Postdoctoral Position available at Institut de Physique du Globe de Paris (IPGP) and synchrotron SOLEIL.
Postdoctoral position available immediately for geochemical investigations of Archean drill cores and modern samples of stromatolites and microbial mats (detail of the proposal below).
Applicants should have a PhD in Earth Sciences (geochemistry, mineralogy, Archean geobiology). A good background in Physics is recommended but not mandatory. This position is funded for one year renewable another year. The candidate will be based part time at IPGP (downtown Paris, 5th district) and part time at SOLEIL, which is located about 1 hour south of Paris by public transportation. IPGP is large and very diverse scientifically with more than 150 faculty members and 150 PhD’s and postdoctorates from various nationalities. SOLEIL is a fully international environment with more than 350 faculty positions and postdocs.
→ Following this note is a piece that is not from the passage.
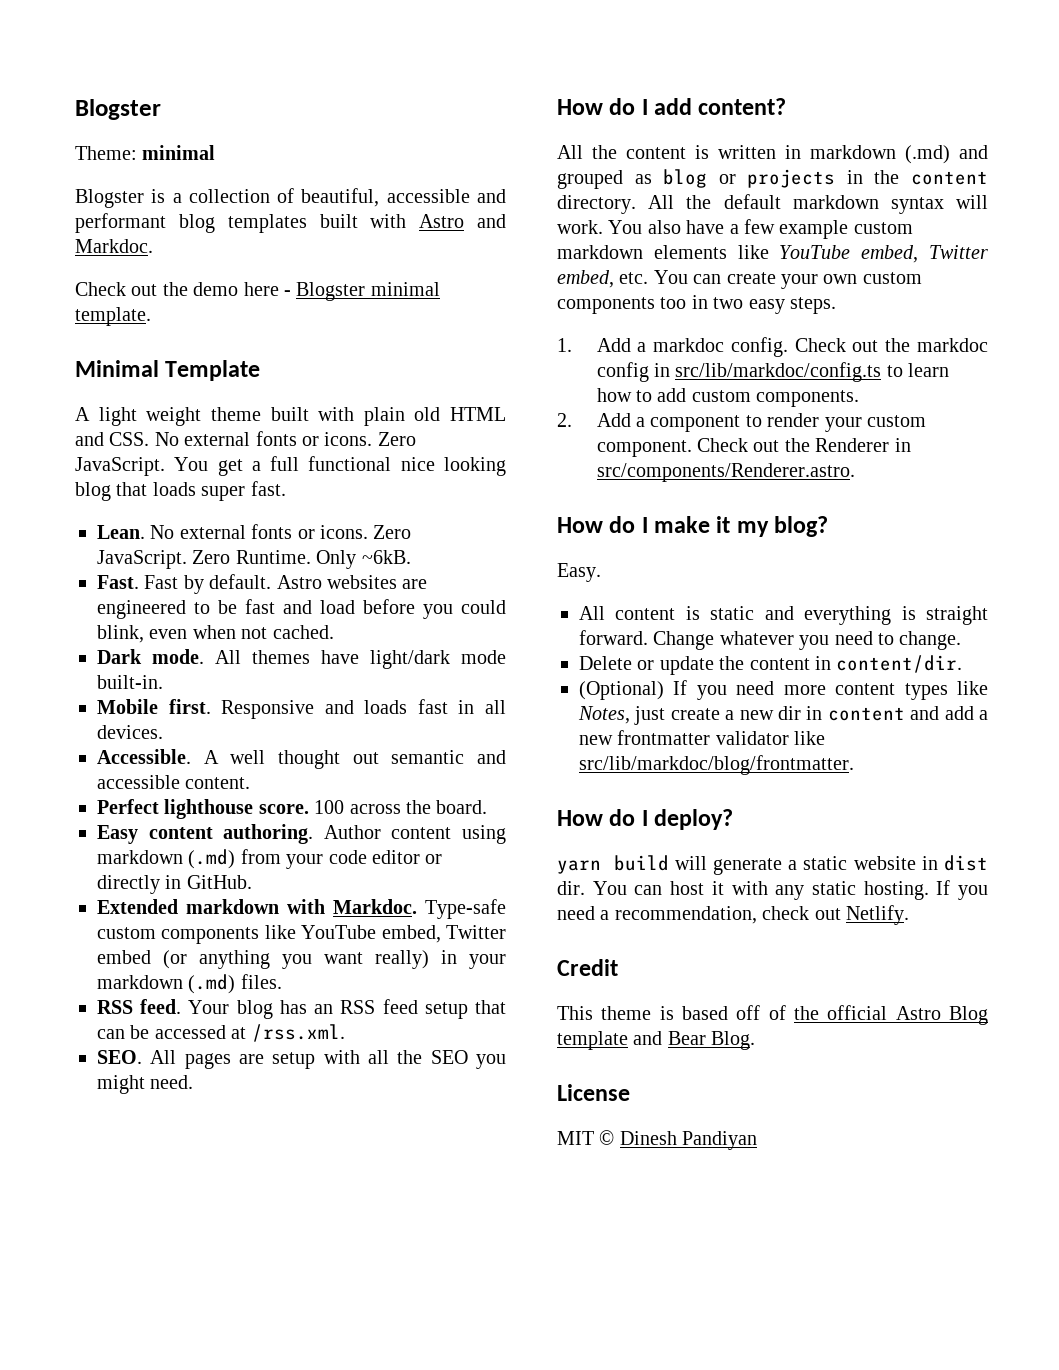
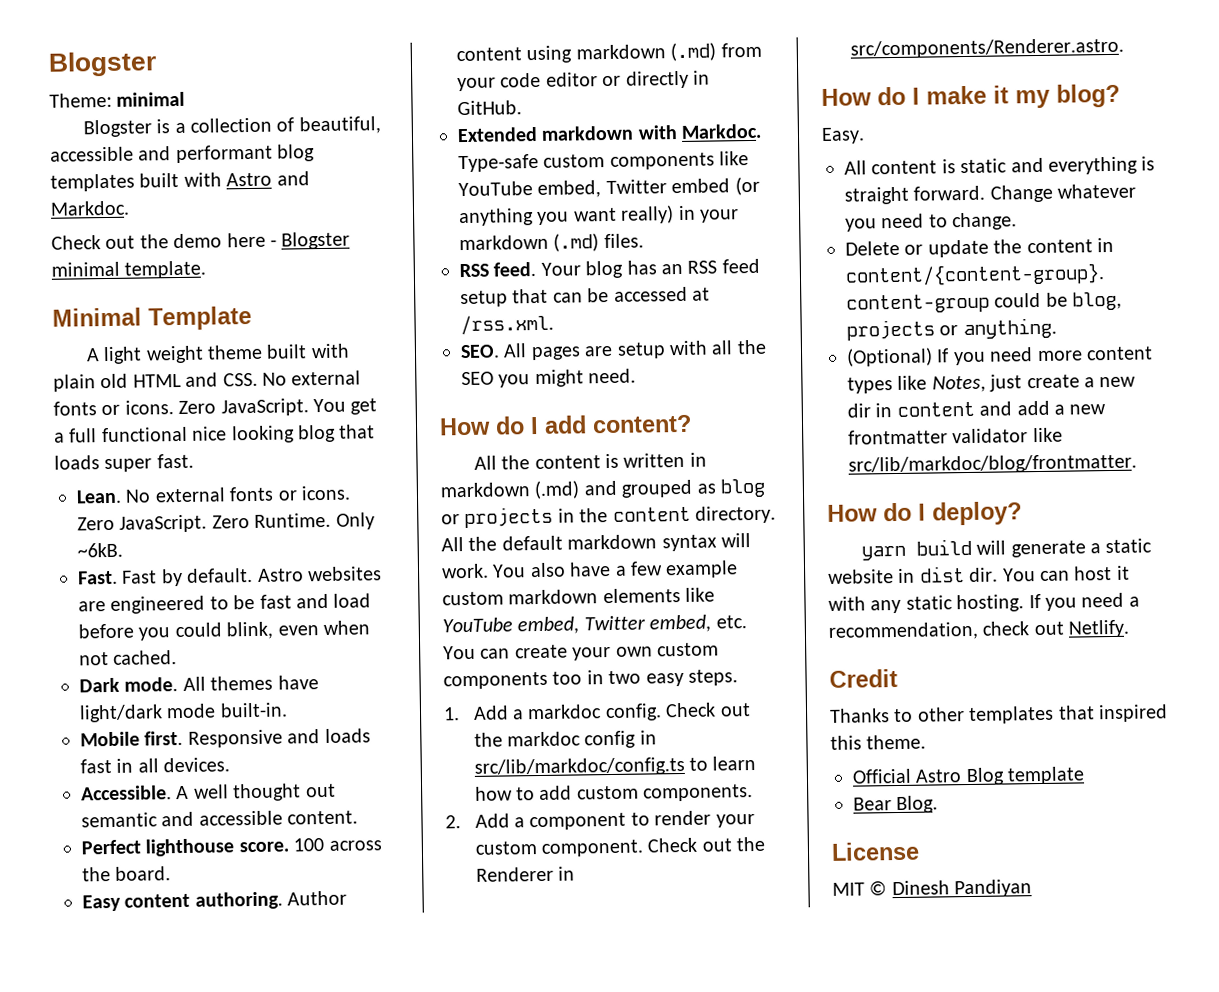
[836,655,963,673] content/dir. -> [845,263,1105,287] [846,291,1123,314] [846,317,1057,341] content/{content-group}. content-group could be blog, projects or anything.
[557,1005,888,1020] This theme is based off of the official -> [829,704,1168,724] [830,734,927,750] [852,768,912,784] Thanks to other templates that inspired this theme. // Official
[633,1031,663,1045] and -> (1086, 775) //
Interested candidates should send via e-mail their c.v. and the names and addresses of three references to:
Prof. Pascal Philippot, Institut de Physique du Globe de Paris,
1 rue Jussieu, 75238 Paris cedex 05, France
Tel : +33 (0)1 8395 7387
For more information contact:
Prof. Pascal Philippot,
Dr. Andrea Somogyi,
Scientist in charge, Nanoscopium beamline, Synchrotron Soleil, L’Orme des Merisiers,
Saint-Aubin -BP 48 91192 GIF-sur-YVETTE CEDEX
Tel: +33 (0)1 6935 9646
Metals as tracers of the evolution of life and oxygen on Earth Paleogeochemical data are mainly interpreted to indicate an anoxic early Earth and a dramatic rise of O2-levels during the second half of the planet’s history (Great Oxidation Event, GOE). The rise of atmospheric O2 is considered to be due to the action of oxygenic photosynthesis carried out by cyanobacteria and possibly triggered by major geodynamic processes. Recently, this standard model has become challenged to varying extent from both geochemistry and biology. Whereas emergent geochemical and biological results suggest that the onset of photosynthetic O2 production and the presence of oxygenated pockets in the environment may pre-date the GOE by several 100 million years, other voices prone the presence of appreciable O2-levels already in the early Archean.
Microbial mats thriving on land, in modern stromatolites or in deep seafloor settings are thought to be ancient relics of past microbial life on early Earth. Organisms that grow in these systems adsorb and concentrate many metallic cations required for growth. Among these, Mo, Ni, Co and W occur as catalytic centers in metal-activated enzymes that are used only in specific types of metabolism.
Other metals such as Fe, Zn, Cu, As, Cr… are not specific to a metabolic activity but are commonly used as nutrients or in detoxication processes. In addition to direct uptake, metals can also be incorporated by adsorption during secondary processes. Bacteria secrete exopolymer that forms the matrix (biofilm) of the bacterial mat. Large surface area and chemical reactivity of this biofilm is considered ideal for metal cation scavenging. Accordingly, trace metals such as Mo, Ni, Co and W but also Fe, Cu, Zn, As, Cr in ancient kerogenous laminae could potentially act as a biomarker for specific types of metabolism, if it can be shown that secondary adsorption processes during diagenesis and metamorphism can be excluded. With the exception of Fe, which has been extensively studied as a potential biomarker owing to its ubiquitous role in the biosphere, other metals such as Cu, Zn, Cr, Ni, As, Mo, Cr, Co have until recently only superficially analysed for their abundances and isotopic compositions. An analytical protocol is required for unravelling the respective imprint of microbial vs diagenetic
processes and to document the characteristic abundance, distribution and speciation of metals within the organic fraction present in modern and ancient microbial mats, but also throughout the overall hosting stromatolitic structure. The core of this postdoctorate is to develop an analytical protocol on the emerging Nanoscopium beamline at SOLEIL synchrotron facility. Nanoscopium is aimed at providing quantitative information with high sensitivity on density variation, elemental distribution, and chemical speciation in the 5-20 keV energy range and at high spatial resolution (≤100 nm). Additional measurements will be performed at various scanning X-ray beamlines worldwide (AS, SLS, ESRF). Prior to synchrotron analysis, all samples will be first investigated for their mineralogy, composition and internal microstructure using Raman Spectrosocopy, SEM and
IPGP hosts a large collection of pristine drill core samples obtained in various Archean cratons from Australia and South Africa, as well as a good collection of modern stromatolites of different origin and environmental settings.